ACTIVITY | Which lines run from the line with "font-size: 22px ->" through the line with "le tourne et" in the entries below? Print them exactly, both ends included, and nothing more.

DATA SECTION |
■ ■ ■ ■

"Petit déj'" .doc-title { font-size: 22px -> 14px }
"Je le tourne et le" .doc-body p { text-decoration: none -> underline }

■ ■ ■ ■

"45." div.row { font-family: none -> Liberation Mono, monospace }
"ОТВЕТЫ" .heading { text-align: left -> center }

■ ■ ■ ■

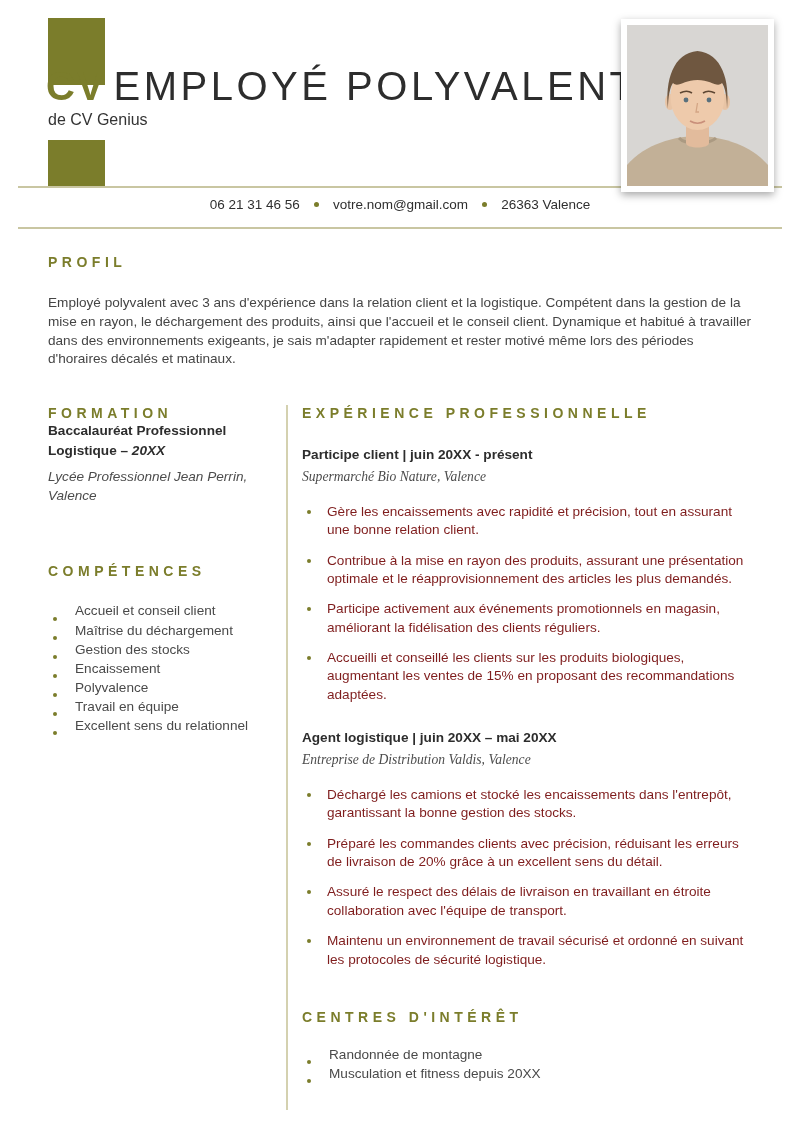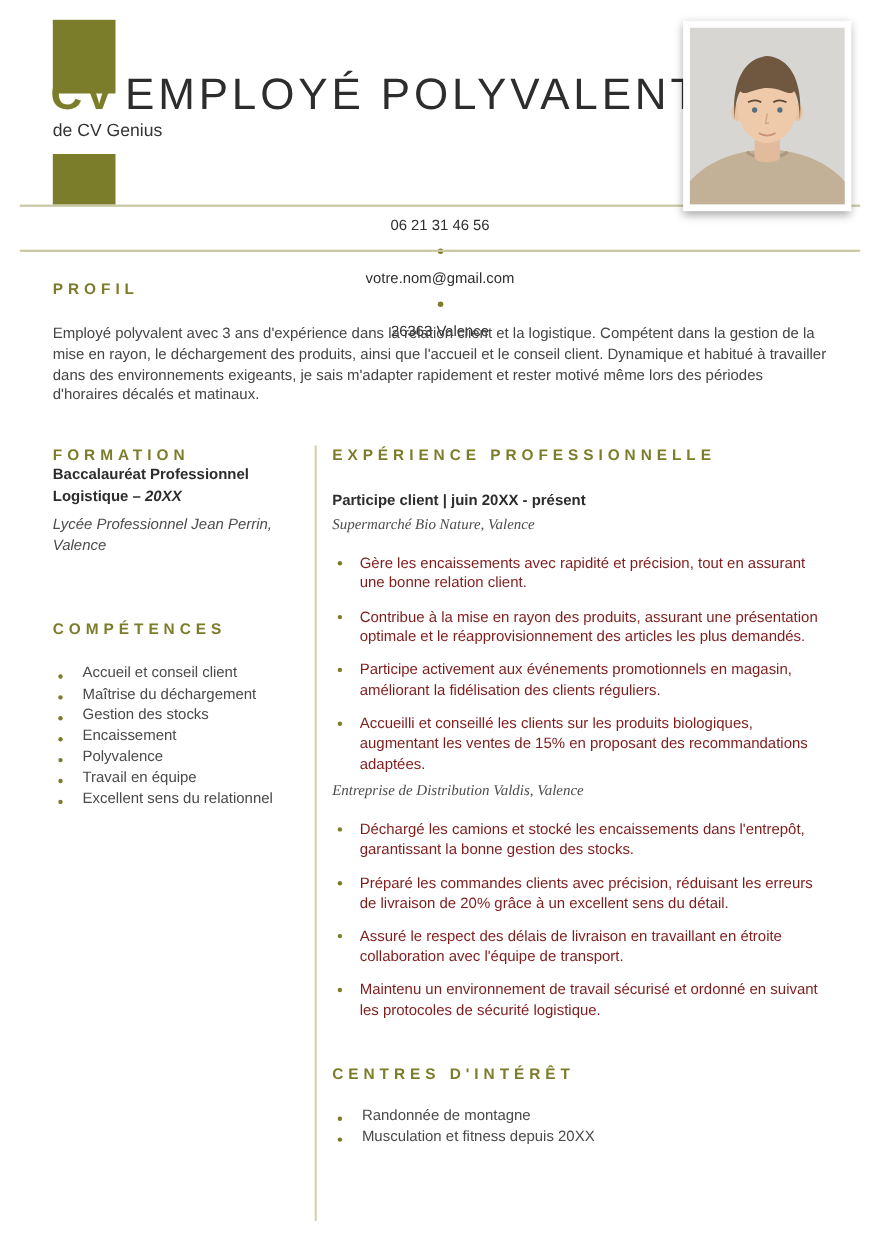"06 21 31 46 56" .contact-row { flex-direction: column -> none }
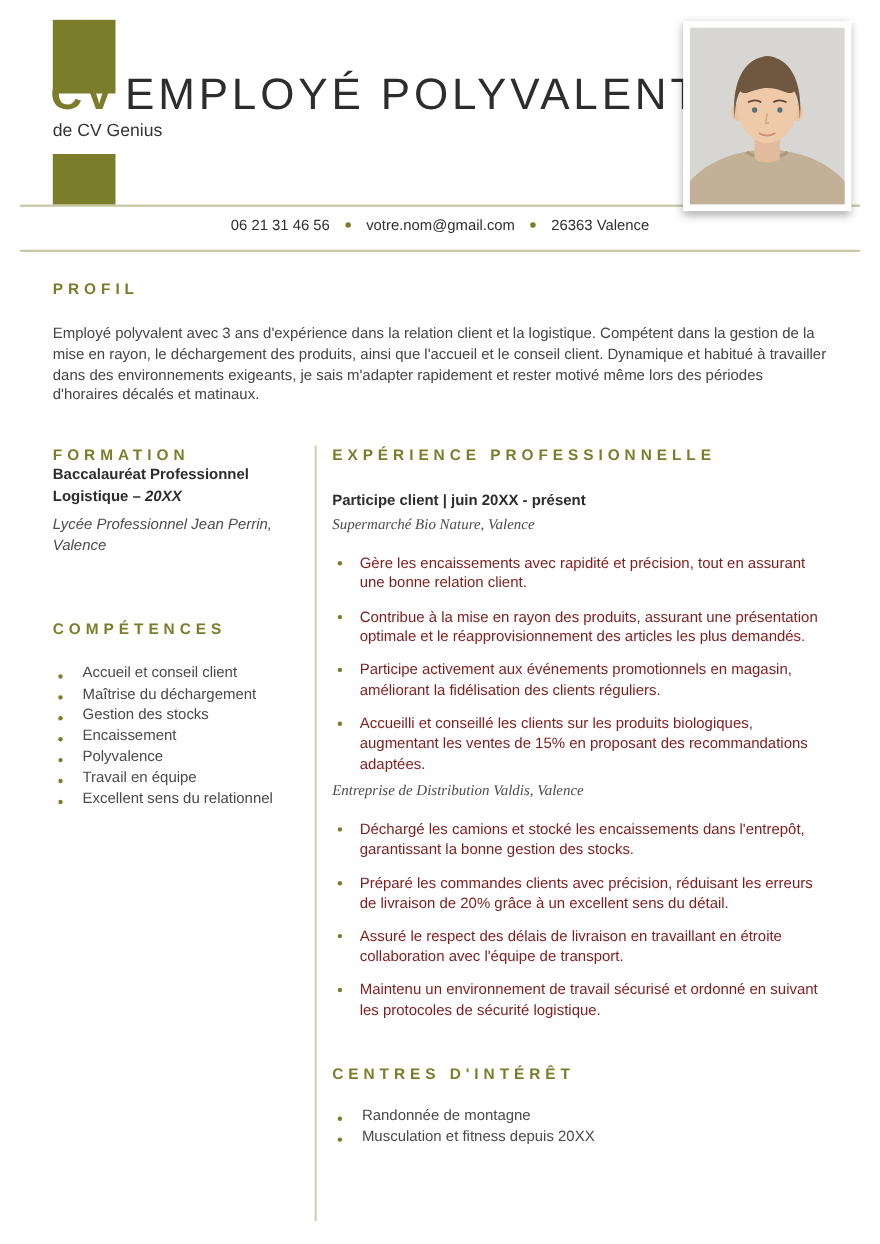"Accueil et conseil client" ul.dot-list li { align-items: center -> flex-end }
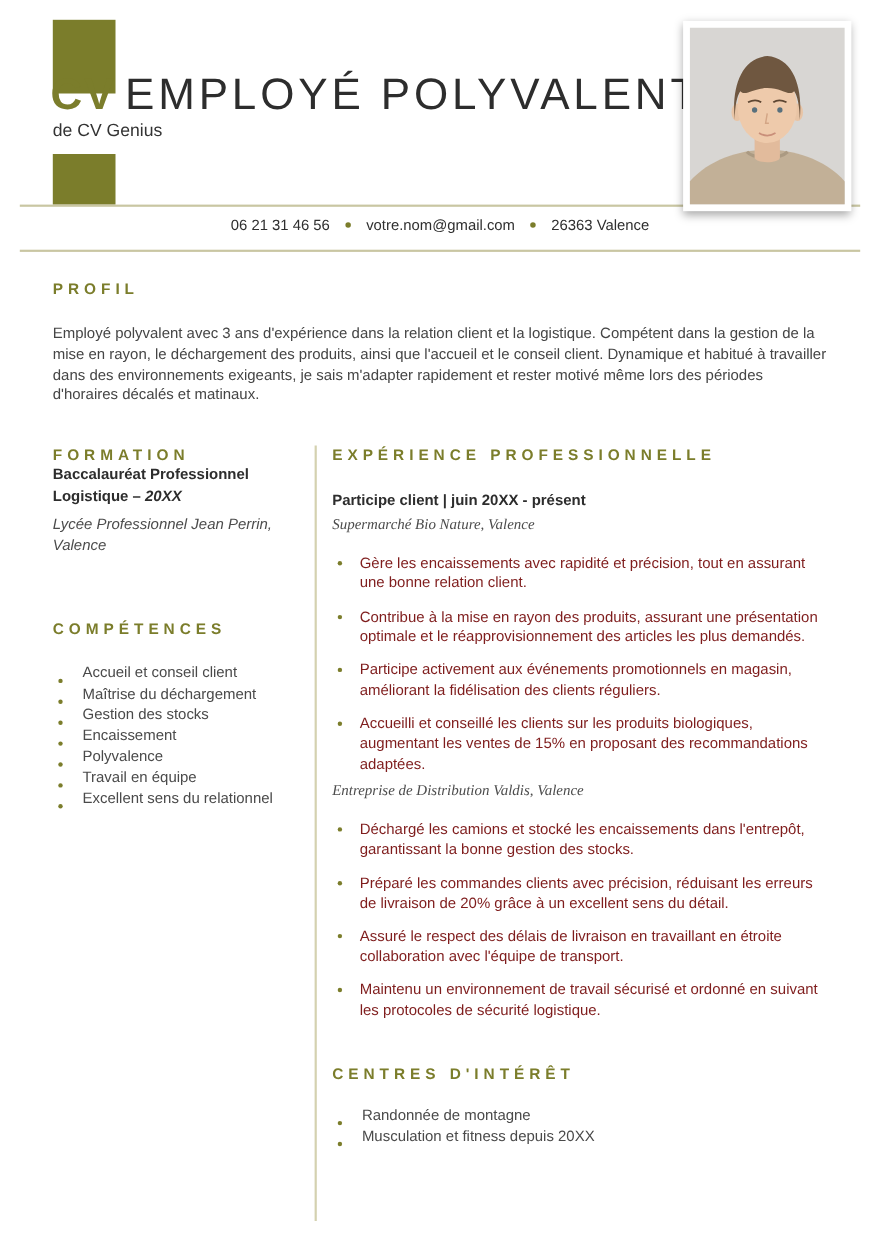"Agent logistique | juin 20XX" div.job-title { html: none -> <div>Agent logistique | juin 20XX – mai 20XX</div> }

■ ■ ■ ■

EXERCISE RESPONSE |
"Petit déj'" .doc-title { font-size: 22px -> 14px }
"Je le tourne et le" .doc-body p { text-decoration: none -> underline }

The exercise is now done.